____ Study material

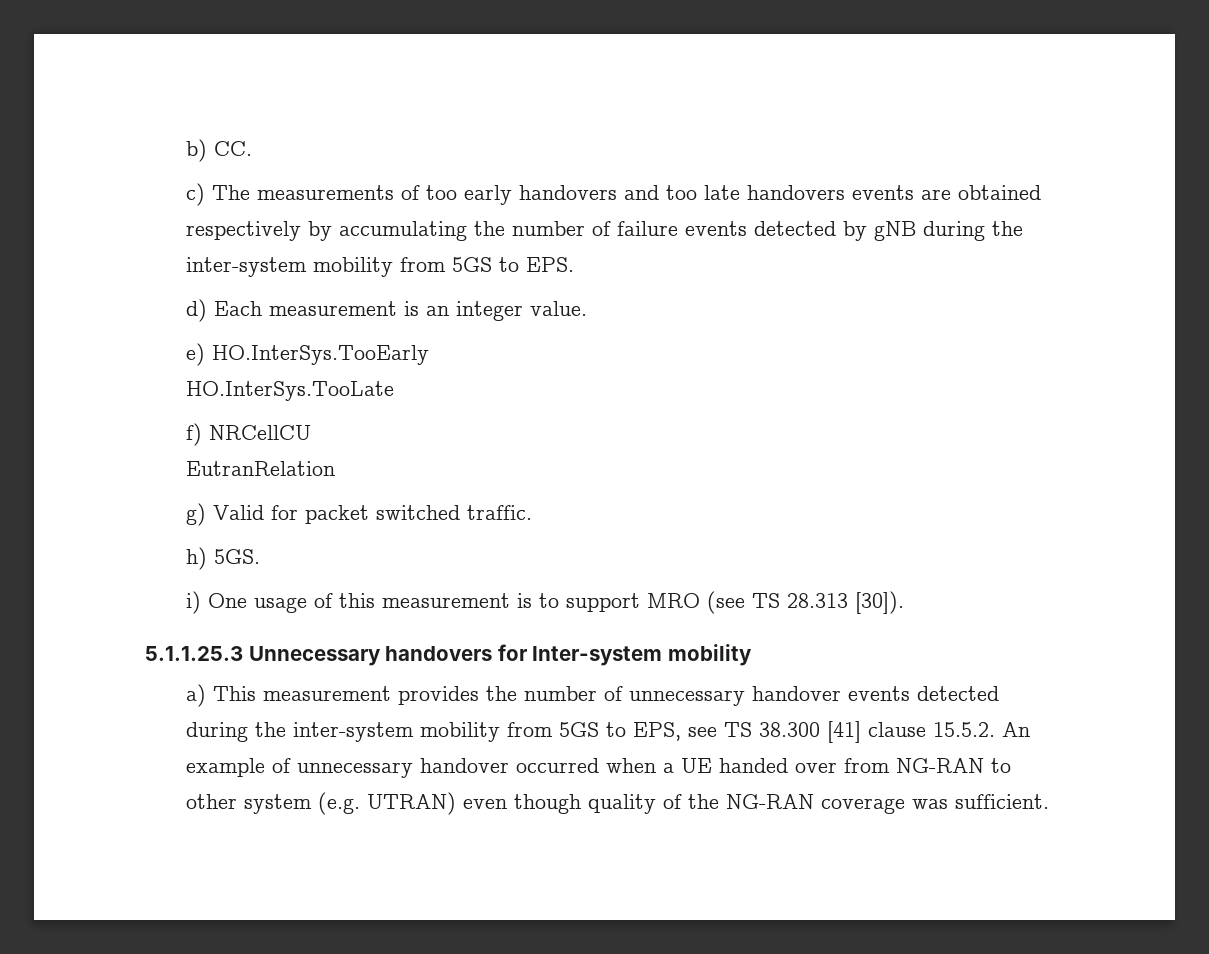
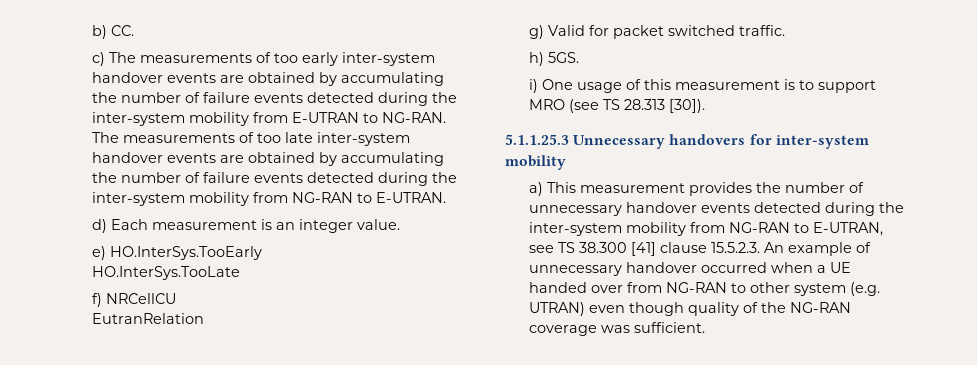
- c) The measurements of too early handovers and too late handovers events are obtained respectively by accumulating the number of failure events detected by gNB during the inter-system mobility from 5GS to EPS.
+ c) The measurements of too early inter-system handover events are obtained by accumulating the number of failure events detected during the inter-system mobility from E-UTRAN to NG-RAN. The measurements of too late inter-system handover events are obtained by accumulating the number of failure events detected during the inter-system mobility from NG-RAN to E-UTRAN.
- 5.1.1.25.3 Unnecessary handovers for Inter-system mobility
+ 5.1.1.25.3 Unnecessary handovers for inter-system mobility
- a) This measurement provides the number of unnecessary handover events detected during the inter-system mobility from 5GS to EPS, see TS 38.300 [41] clause 15.5.2. An example of unnecessary handover occurred when a UE handed over from NG-RAN to other system (e.g. UTRAN) even though quality of the NG-RAN coverage was sufficient.
+ a) This measurement provides the number of unnecessary handover events detected during the inter-system mobility from NG-RAN to E-UTRAN, see TS 38.300 [41] clause 15.5.2.3. An example of unnecessary handover occurred when a UE handed over from NG-RAN to other system (e.g. UTRAN) even though quality of the NG-RAN coverage was sufficient.

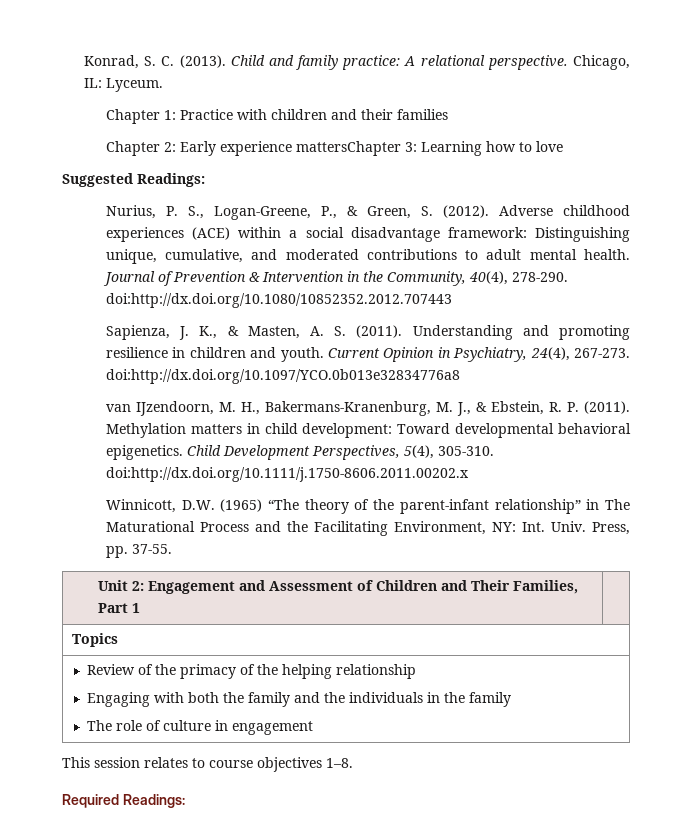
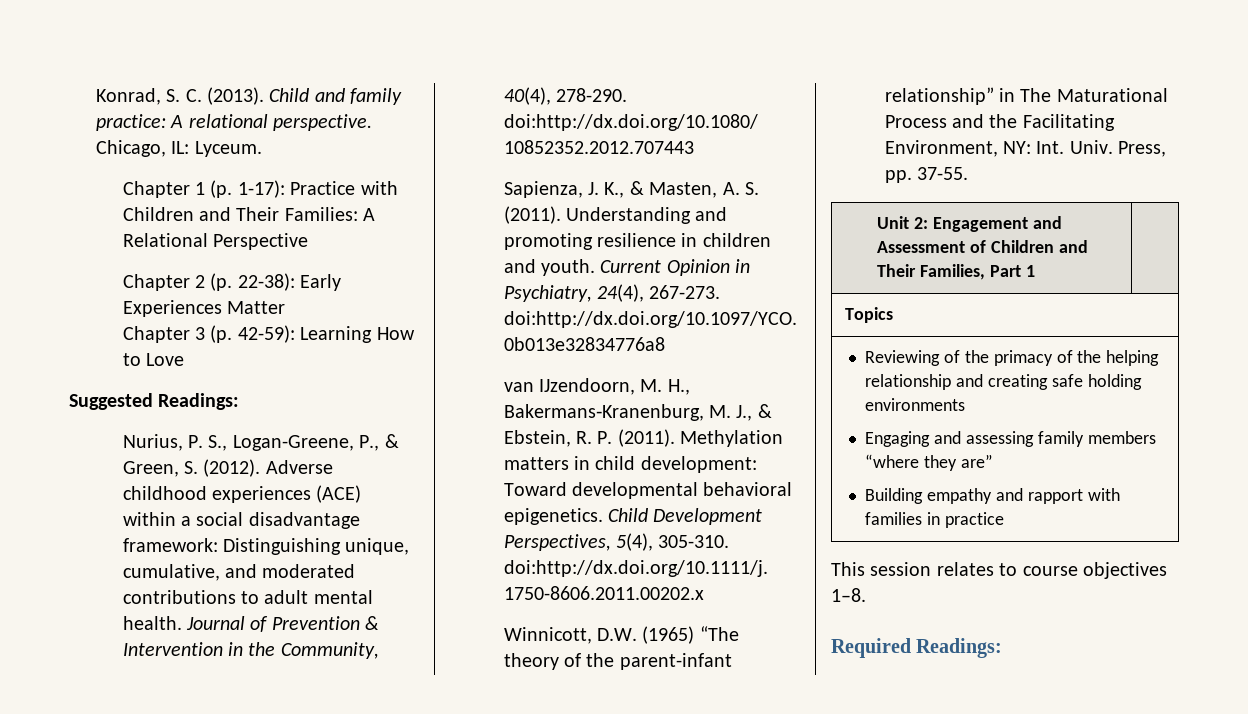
- Chapter 1: Practice with children and their families
- Chapter 2: Early experience mattersChapter 3: Learning how to love
+ Chapter 1 (p. 1-17): Practice with Children and Their Families: A Relational Perspective
+ Chapter 2 (p. 22-38): Early Experiences Matter
+ Chapter 3 (p. 42-59): Learning How to Love
- Review of the primacy of the helping relationship
- Engaging with both the family and the individuals in the family
- The role of culture in engagement
+ Reviewing of the primacy of the helping relationship and creating safe holding environments
+ Engaging and assessing family members “where they are”
+ Building empathy and rapport with families in practice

________

_What this task involves_: Above are the records; copy exactly the lines from the one with "Early Experiences Matter" through the final line.

_Response for this exercise_:
+ Chapter 2 (p. 22-38): Early Experiences Matter
+ Chapter 3 (p. 42-59): Learning How to Love
- Review of the primacy of the helping relationship
- Engaging with both the family and the individuals in the family
- The role of culture in engagement
+ Reviewing of the primacy of the helping relationship and creating safe holding environments
+ Engaging and assessing family members “where they are”
+ Building empathy and rapport with families in practice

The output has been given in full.